Jane: It's certainly going to be an exciting journey. Now, I've thrown loads of questions at you. We want to finish by getting you to think of a question, you know, what's the burning issue that you think we need to think about? It could be in AI. It could be just something related to Berlin. A question to finish with.
Adrian: Yeah. I think, you know, when when I, when I think about going outside of of of of our bubble, of my bubble, I want AI to become something that anyone can use and, something that will elevate us as us humans.
And one question I keep pondering is, you know, if we would be more conscious, in our, in our behaving, in our being, would we be better able to create a better world? And I somehow have the hope that I will help us to get there by elevating our own cognitive system, our own cognitive behavior.
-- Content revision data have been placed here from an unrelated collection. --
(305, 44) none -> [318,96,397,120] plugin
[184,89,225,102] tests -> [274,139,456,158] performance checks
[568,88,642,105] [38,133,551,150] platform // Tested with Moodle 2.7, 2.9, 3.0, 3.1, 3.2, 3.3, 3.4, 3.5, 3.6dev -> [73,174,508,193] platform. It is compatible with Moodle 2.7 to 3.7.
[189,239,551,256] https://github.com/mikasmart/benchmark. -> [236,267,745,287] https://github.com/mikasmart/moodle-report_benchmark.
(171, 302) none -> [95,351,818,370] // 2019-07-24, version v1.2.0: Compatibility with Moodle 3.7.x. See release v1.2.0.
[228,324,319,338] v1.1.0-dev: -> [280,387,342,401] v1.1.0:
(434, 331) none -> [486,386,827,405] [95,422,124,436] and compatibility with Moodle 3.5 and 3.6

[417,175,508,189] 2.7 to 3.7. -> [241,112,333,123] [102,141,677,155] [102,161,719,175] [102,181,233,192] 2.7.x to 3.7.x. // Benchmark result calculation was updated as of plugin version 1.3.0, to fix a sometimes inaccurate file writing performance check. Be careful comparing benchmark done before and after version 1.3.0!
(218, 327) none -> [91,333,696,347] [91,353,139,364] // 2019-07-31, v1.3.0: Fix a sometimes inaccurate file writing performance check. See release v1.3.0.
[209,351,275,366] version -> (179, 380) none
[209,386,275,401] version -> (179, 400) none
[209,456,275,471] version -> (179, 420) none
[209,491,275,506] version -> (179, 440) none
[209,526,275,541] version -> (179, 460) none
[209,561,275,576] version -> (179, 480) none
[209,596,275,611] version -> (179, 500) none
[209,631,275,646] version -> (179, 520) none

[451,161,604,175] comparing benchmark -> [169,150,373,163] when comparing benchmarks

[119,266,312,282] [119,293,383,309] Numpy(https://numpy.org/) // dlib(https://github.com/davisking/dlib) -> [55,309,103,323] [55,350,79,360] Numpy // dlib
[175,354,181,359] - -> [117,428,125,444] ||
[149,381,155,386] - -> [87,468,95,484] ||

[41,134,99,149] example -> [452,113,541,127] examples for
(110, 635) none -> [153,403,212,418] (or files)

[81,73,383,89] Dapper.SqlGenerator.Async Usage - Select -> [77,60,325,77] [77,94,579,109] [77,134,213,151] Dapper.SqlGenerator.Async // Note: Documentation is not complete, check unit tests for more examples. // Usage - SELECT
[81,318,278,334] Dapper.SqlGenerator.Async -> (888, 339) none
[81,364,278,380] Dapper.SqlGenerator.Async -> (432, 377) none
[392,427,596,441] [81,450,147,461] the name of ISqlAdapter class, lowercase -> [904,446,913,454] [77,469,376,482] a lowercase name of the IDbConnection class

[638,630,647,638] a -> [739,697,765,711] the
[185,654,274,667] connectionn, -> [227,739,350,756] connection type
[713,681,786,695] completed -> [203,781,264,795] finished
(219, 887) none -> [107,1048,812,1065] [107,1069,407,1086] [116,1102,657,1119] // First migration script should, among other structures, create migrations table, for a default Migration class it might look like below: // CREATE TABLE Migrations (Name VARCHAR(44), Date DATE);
Maybe by taking off some load, on stuff that we don't need to process.
So we have more free space in the brain to process other, but then also by just becoming more aware of, of what's going on, and, and in the US, in the US, being able to create, you know, the next version of the world we would want to live in. It's a bit of a philosophical one, but that's, what I really think about.
Jane: That was a very good question. I'm not going to attempt to answer it myself, but I'm sure somebody will someday along the line with a bit of AI help, perhaps. It's been absolutely fascinating talking to you. Thank you so much for joining us.
Adrian: Thank you. Thanks for having me today.